大人の宿で暇を味わう(2泊目)

夜明けとともに大浴場の露天風呂へ。
部屋付きのお風呂もいいけど、僕はやはり広い露天風呂がいい。

部屋に戻ると、売店で求めた有機農法ビール、そして持参したサントリー角を飲(や)る。
宿のおいしい地下水で水割りをこしらえます。朝だから薄目にと言い訳しつつ。
そして宿のライブラリーから借りてきた『東宝特撮全怪獣図鑑』のページをめくります。
宿のある須賀川市は、特撮の神様・円谷英二氏の出身地。
そして、1964年の東京オリンピックのマラソン銅メダリスト・円谷幸吉選手の出身地でもあります。
昨夜、食事のコンシェルジュを担当してくれた若い女性に訊いたところ、須賀川は円谷姓が多いのだとか。

朝食も有機栽培の野菜と釜炊きご飯を中心に。
テーブルの真ん中の空いているところにはーー

ーー焼きたてのタラと卵焼きが登場。
この卵焼きですが、白く見えるのは、平飼いした鶏の餌にお米を与えているためとか。

次の日の朝食は温泉玉子だったのですが、黄身はこんなふうに白いのです。

さて、暇を味わいに来ているのですから、あとは薪ストーブのあるラウンジやカフェでぼんやり過ごすか、部屋で読書するくらいしかすることはありません。

もちろん温泉には何度も浸かります。
大浴場はちろん、個室風呂にも。

刻々と変わる東北の澄んだ空を眺めつつ、ゆったりと露天風呂に身を委ねる。
以前は来し方行く末を思ったものですが、近頃は来し方を思うことのほうが多くなりました。
熱すぎずぬる過ぎない湯の中にいて、きりっとした冷たい風が頬の横を通り過ぎていきます。
日々それほど忙しくしているわけではないのですが、ここにきて急かされるような気持ちが消えていきます。

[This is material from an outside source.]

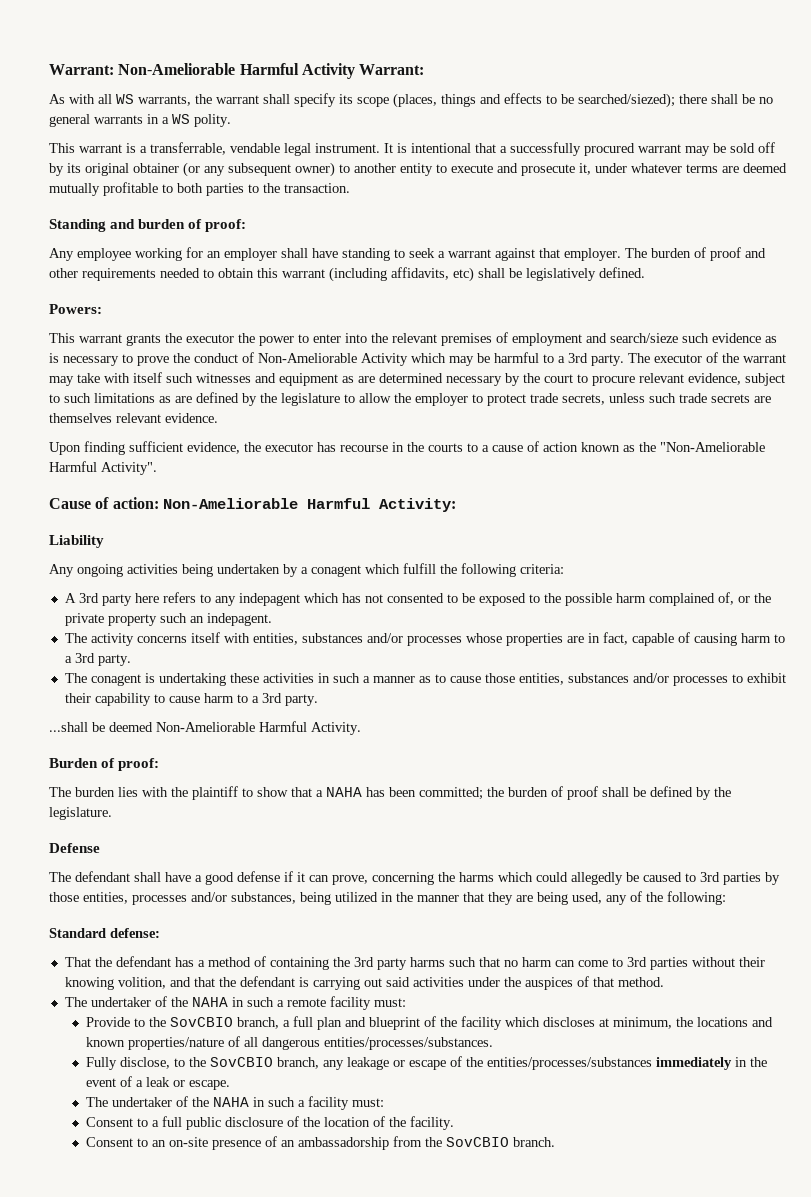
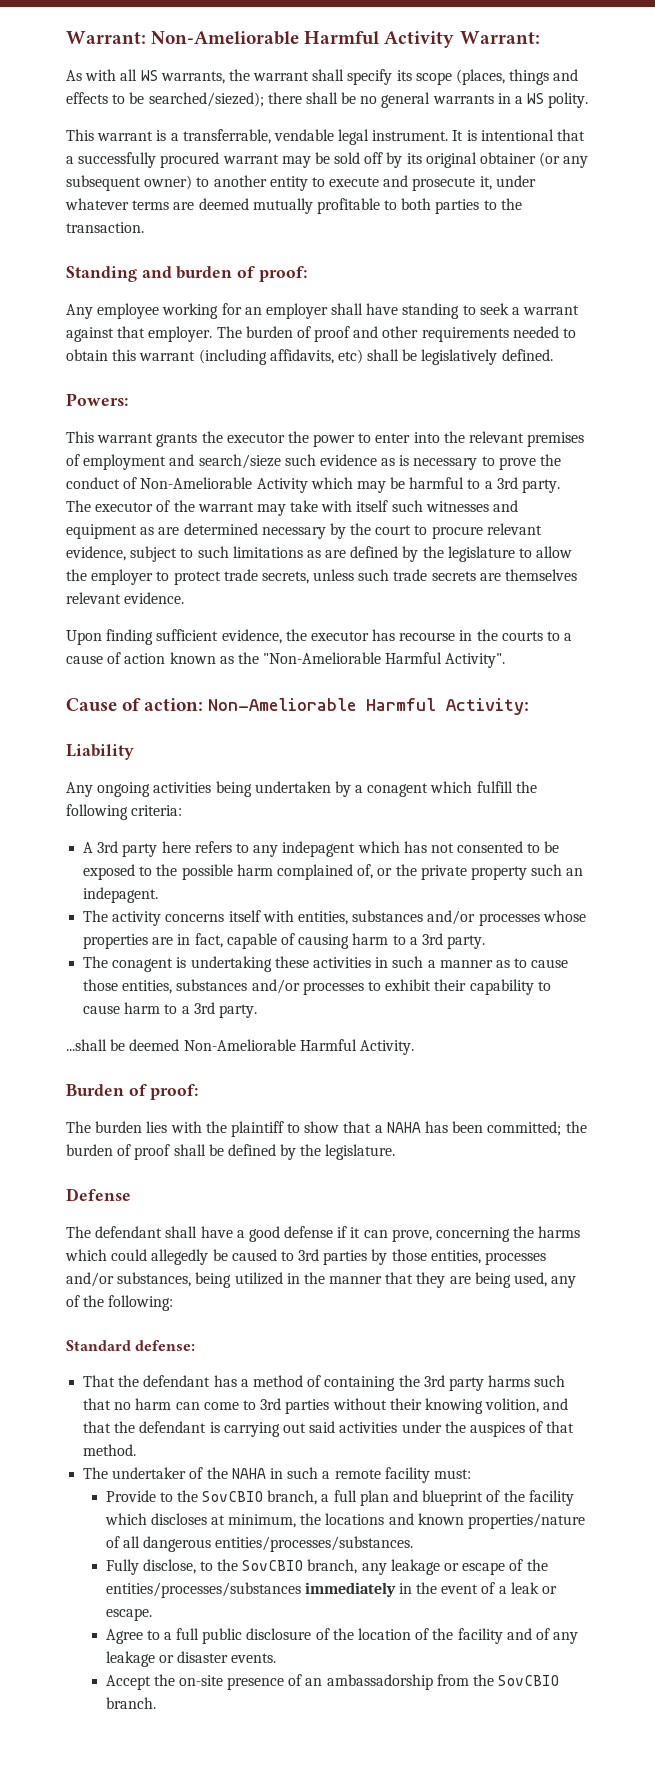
[86,1096,385,1110] [86,1117,134,1127] The undertaker of the NAHA in such a facility must: // Consent -> [105,1629,143,1644] Agree
[410,1116,455,1130] [86,1137,167,1147] facility. // Consent to an -> [457,1628,579,1644] [105,1651,277,1667] [105,1674,175,1690] facility and of any leakage or disaster events. // Accept the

夕食前の1時間。売店で買ってきた有機農法ビールを飲みます。
なんのかんの言いつつ、この瞬間のために今日も生きてきたような。冷蔵庫でコップもしっかり冷やしてありますよ。
さっきロビーで夕食担当のコンシェルジュの女性と行き違い、「今夜もいろいろお話ししましょうね」と言われたのを思い出し、口もとが緩む。いや、ここにいるすべての時間が大事なのだ。
ゆっくりした時間が、しかしあっという間に過ぎていく。まるで人生の後半のように。

今宵の食事もまたお酒がすすむ肴ばかり。
すっかり僕ら夫婦と打ち解けたコンシェルジュの女性が、「実はあたしには大きな野望があって」と、将来は故郷でオーベルジュを開きたいのだと夢を語ってくれました。